* [Assignment]:
Please retype the records below exactly, from the first line through the line containing "width:15px; height:14px; line-height:14px;", and leave out any pictures.

* [Source information]:
........

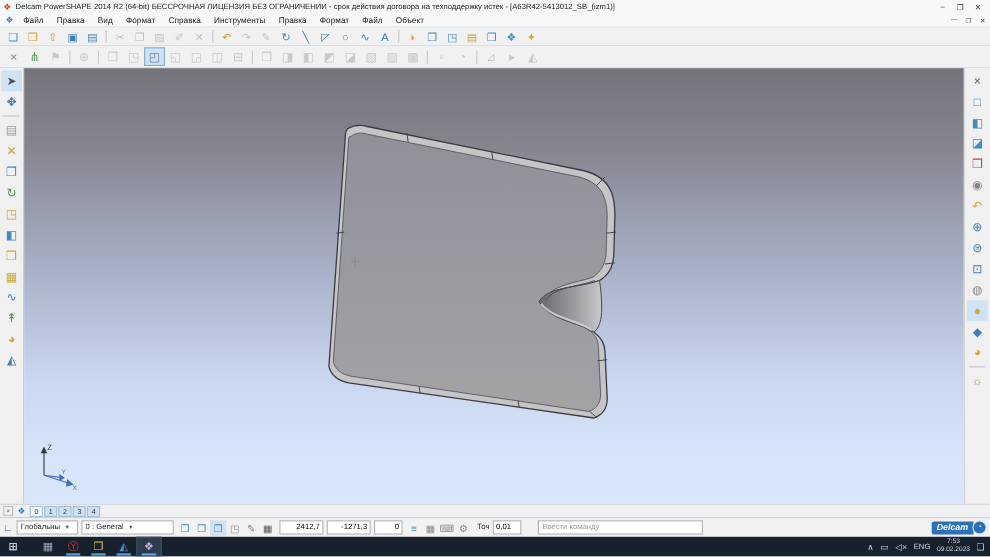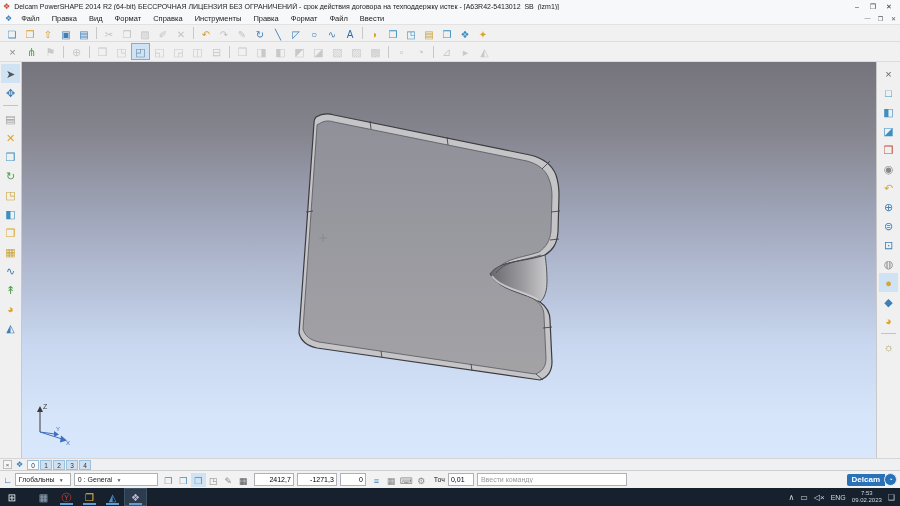--- a/index.html
+++ b/index.html
@@ -65,24 +65,24 @@
   .select .lbl { white-space:nowrap; overflow:hidden; }
   .select .arrow { margin-left:4px; color:#555; font-size:5px; }
   .sel-wp { width:56px; } .sel-level { width:84px; }
   .sb-icons { display:flex; }
   .sb-icons .icon { width:15px; height:14px; line-height:14px; text-align:center; font-size:9px; border:1px solid transparent; }
   .coord-input { height:13px; border:1px solid #aeb2b8; background:#fff; font-size:7px;
     text-align:right; padding-right:2px; font-family:"Liberation Sans",sans-serif; }
   .cw1 { width:40px; } .cw2 { width:40px;text-align:right; } .cw3 { width:26px; }
   .tol-lbl { margin-left:2px; }
   .tol-input { width:26px; height:13px; border:1px solid #aeb2b8; background:#fff; font-size:7px; padding-left:2px; font-family:"Liberation Sans",sans-serif; }
-  .cmd-input { width:150px; height:13px; border:1px solid #aeb2b8; background:#fff; font-size:7px; padding-left:3px; font-family:"Liberation Sans",sans-serif; }
+  .cmd-input { width:150px; height:13px; border:1px solid #aeb2b8; background:#fff; font-size:7px; padding-left:3px; font-family:"Liberation Sans",sans-serif;margin-left:12px; }
   .cmd-input::placeholder { color:#9a9a9a; }
   .logo { margin-left:auto; display:flex; align-items:center; }
-  .logo .pill { background:#2a72b8; color:#fff; font-size:8px; font-weight:bold;
+  .logo .pill { background:#2a72b8; color:#fff; font-size:8px; font-style:italic; font-weight:bold;
     height:12px; line-height:12px; padding:0 5px; border-radius:2px 0 0 2px; }
   .logo .orb { width:13px; height:13px; border-radius:50%; background:#2a72b8; border:1px solid #dfe9f3;
     color:#fff; font-size:7px; line-height:11px; text-align:center; margin-left:-1px; }
 
   
   .taskbar { height:18px; flex:0 0 18px; background:#16212d; display:flex; align-items:center; color:#cfd8e0; }
   .tb-start { width:24px; height:18px; display:flex; align-items:center; justify-content:center; font-size:10px; color:#e8eef4; }
   .tb-apps { display:flex; margin-left:8px; }
   .tb-apps .icon { width:23px; height:18px; line-height:18px; text-align:center; font-size:10px; position:relative; border:1px solid transparent; }
   .tb-apps .icon.running::after { content:''; position:absolute; left:4px; right:4px; bottom:0; height:2px; background:#5a9fd4; }
@@ -111,21 +111,21 @@
     <span class="menu-items">
         <span class="icon">Файл</span>
         <span class="icon">Правка</span>
         <span class="icon">Вид</span>
         <span class="icon">Формат</span>
         <span class="icon">Справка</span>
         <span class="icon">Инструменты</span>
         <span class="icon">Правка</span>
         <span class="icon">Формат</span>
         <span class="icon">Файл</span>
-        <span class="icon">Ввести</span>
+        <span class="icon">Объект</span>
       </span>
     <span class="child-controls">
       <span>—</span>
       <span>❐</span>
       <span>✕</span>
     </span>
   </div>
 
   <div class="toolbar t1">
       <span class="icon" style="color: rgb(74, 143, 196);">❏</span>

........

* [Result of this task]:
--- a/index.html
+++ b/index.html
@@ -65,24 +65,24 @@
   .select .lbl { white-space:nowrap; overflow:hidden; }
   .select .arrow { margin-left:4px; color:#555; font-size:5px; }
   .sel-wp { width:56px; } .sel-level { width:84px; }
   .sb-icons { display:flex; }
   .sb-icons .icon { width:15px; height:14px; line-height:14px; text-align:center; font-size:9px; border:1px solid transparent; }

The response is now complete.